Studio album by Ghoti Hook
- Released: November 4, 1997
- Genre: Pop punk, Christian punk
- Label: Tooth & Nail

Ghoti Hook chronology
| Sumo Surprise (1996) | Banana Man (1997) | Songs We Didn't Write (1998) |

= Banana Man (album) =

Banana Man is Ghoti Hook's second CD on Tooth and Nail Records.

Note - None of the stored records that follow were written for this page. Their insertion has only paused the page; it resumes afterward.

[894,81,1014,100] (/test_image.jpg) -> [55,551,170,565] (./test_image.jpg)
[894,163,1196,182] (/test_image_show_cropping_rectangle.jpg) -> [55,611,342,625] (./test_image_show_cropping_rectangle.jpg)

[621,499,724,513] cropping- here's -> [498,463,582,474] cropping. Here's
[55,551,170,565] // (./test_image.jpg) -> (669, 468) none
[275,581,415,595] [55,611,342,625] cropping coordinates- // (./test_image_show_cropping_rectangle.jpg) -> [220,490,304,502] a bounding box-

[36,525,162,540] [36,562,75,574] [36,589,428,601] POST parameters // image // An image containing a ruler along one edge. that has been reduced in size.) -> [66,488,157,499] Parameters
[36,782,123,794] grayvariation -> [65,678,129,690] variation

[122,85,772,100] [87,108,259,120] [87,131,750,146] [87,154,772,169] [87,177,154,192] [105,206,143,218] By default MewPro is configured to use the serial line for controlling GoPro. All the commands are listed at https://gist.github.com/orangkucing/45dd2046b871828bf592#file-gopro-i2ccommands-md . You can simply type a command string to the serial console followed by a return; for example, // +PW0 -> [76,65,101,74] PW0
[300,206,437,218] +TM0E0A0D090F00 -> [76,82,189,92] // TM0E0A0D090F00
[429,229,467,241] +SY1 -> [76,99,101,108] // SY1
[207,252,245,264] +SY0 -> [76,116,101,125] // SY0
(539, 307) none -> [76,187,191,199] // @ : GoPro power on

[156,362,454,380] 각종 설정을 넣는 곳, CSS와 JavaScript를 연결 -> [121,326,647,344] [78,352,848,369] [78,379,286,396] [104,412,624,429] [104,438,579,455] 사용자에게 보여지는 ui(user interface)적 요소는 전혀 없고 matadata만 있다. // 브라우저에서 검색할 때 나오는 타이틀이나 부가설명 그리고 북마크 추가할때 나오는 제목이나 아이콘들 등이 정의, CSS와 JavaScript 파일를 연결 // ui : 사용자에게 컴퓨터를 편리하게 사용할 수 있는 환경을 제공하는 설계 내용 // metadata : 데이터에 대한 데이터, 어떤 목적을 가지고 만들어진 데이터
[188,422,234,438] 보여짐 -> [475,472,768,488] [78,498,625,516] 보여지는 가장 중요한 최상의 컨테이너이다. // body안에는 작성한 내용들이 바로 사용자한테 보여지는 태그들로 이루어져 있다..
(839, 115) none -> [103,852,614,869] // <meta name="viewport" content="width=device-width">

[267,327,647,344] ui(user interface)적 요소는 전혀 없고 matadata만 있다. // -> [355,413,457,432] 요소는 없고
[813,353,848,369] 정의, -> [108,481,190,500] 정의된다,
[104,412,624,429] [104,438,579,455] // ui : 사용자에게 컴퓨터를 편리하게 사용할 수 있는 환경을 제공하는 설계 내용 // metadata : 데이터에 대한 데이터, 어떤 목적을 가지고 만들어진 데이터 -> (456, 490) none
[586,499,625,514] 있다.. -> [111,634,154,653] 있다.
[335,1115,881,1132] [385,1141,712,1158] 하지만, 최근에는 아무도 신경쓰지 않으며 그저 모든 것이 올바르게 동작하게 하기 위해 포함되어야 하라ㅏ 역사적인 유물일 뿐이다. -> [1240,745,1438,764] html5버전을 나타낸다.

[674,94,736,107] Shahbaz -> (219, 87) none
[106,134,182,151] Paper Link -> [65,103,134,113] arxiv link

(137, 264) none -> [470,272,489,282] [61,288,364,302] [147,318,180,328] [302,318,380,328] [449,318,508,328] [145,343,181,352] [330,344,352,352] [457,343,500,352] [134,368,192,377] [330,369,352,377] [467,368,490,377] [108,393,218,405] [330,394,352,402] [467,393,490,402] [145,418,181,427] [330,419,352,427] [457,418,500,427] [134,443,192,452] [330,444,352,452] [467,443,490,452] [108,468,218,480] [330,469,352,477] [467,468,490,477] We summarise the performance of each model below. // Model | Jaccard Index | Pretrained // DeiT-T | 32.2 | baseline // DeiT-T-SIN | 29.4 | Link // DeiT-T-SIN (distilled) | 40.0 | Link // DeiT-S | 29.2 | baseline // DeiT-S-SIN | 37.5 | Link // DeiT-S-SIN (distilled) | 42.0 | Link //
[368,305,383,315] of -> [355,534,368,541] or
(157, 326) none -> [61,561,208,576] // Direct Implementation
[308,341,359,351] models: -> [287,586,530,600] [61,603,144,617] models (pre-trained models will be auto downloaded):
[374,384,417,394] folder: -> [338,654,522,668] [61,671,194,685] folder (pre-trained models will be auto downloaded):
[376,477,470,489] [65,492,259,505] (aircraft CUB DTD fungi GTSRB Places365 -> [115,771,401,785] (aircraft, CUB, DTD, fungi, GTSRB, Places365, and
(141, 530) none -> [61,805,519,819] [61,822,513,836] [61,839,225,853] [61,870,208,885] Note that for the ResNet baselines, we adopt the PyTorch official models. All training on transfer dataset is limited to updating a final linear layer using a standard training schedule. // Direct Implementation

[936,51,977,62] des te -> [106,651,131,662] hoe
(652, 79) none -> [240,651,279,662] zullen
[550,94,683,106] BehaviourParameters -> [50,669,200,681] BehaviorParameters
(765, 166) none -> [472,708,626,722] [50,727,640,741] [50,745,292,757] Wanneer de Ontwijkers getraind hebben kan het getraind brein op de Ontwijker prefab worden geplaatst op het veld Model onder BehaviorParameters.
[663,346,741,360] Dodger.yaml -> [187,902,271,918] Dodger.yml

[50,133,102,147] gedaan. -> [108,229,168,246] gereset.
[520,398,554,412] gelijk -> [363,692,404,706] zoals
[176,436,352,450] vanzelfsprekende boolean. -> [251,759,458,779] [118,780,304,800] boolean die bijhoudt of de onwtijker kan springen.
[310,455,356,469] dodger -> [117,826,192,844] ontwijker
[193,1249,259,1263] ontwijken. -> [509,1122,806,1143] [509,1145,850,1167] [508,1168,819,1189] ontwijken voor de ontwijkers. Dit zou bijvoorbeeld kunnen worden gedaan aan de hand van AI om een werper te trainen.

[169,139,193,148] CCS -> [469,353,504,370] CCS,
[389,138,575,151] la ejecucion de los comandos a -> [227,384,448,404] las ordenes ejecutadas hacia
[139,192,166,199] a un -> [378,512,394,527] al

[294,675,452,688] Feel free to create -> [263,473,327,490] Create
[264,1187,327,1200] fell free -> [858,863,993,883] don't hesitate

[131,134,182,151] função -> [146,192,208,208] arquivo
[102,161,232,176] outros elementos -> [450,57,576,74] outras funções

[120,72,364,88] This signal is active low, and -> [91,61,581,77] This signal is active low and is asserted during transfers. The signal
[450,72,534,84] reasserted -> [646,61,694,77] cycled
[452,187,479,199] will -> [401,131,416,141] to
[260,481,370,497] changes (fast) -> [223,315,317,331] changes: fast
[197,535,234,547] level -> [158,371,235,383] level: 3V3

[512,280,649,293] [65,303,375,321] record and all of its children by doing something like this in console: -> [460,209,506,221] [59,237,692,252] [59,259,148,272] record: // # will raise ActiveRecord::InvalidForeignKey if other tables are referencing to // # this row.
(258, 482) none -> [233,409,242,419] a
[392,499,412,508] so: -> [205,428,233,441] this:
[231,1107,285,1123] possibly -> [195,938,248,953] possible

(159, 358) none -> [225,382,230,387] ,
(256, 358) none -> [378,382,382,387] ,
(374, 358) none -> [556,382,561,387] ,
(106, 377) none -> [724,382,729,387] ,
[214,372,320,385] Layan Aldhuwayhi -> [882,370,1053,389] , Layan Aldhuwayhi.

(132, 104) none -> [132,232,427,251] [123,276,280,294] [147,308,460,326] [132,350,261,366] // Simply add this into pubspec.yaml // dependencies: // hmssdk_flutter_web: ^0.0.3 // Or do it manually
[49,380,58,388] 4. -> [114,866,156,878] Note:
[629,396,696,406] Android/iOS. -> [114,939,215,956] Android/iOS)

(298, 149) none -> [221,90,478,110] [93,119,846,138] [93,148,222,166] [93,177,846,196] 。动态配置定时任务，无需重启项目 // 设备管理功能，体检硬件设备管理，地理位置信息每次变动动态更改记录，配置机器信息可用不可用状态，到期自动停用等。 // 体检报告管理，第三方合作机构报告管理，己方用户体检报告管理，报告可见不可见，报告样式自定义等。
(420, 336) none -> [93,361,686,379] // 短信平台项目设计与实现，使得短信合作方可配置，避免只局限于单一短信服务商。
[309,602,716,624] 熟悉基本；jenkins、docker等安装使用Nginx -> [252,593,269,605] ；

It continues the band's trademark sound started with Sumo Surprise, combining Christianity with humor and fast melodic punk.

Professional ratings
Review scores
| Source | Rating |
| Allmusic | link |

== Track listing ==
1. Banana Man
2. Estevan
3. My Bike
4. The Box
5. Middle Ground
6. Running Away
7. The Box
8. Just Fools
9. Cowboy
10. Untitled Track
11. Love by the Numbers
12. At the Zoo
13. The Box
14. Monsters
15. Gimme a Chance
16. The Box

"The Box" is the name for four separate tracks, all the same song played at different speeds. The untitled track is three seconds long, and consists of someone yelling in Spanish, "Yo quiero mandar besos y brasos a la toda la Bolivia!" In English, this is "I want to give kisses and hugs to all of Bolivia!"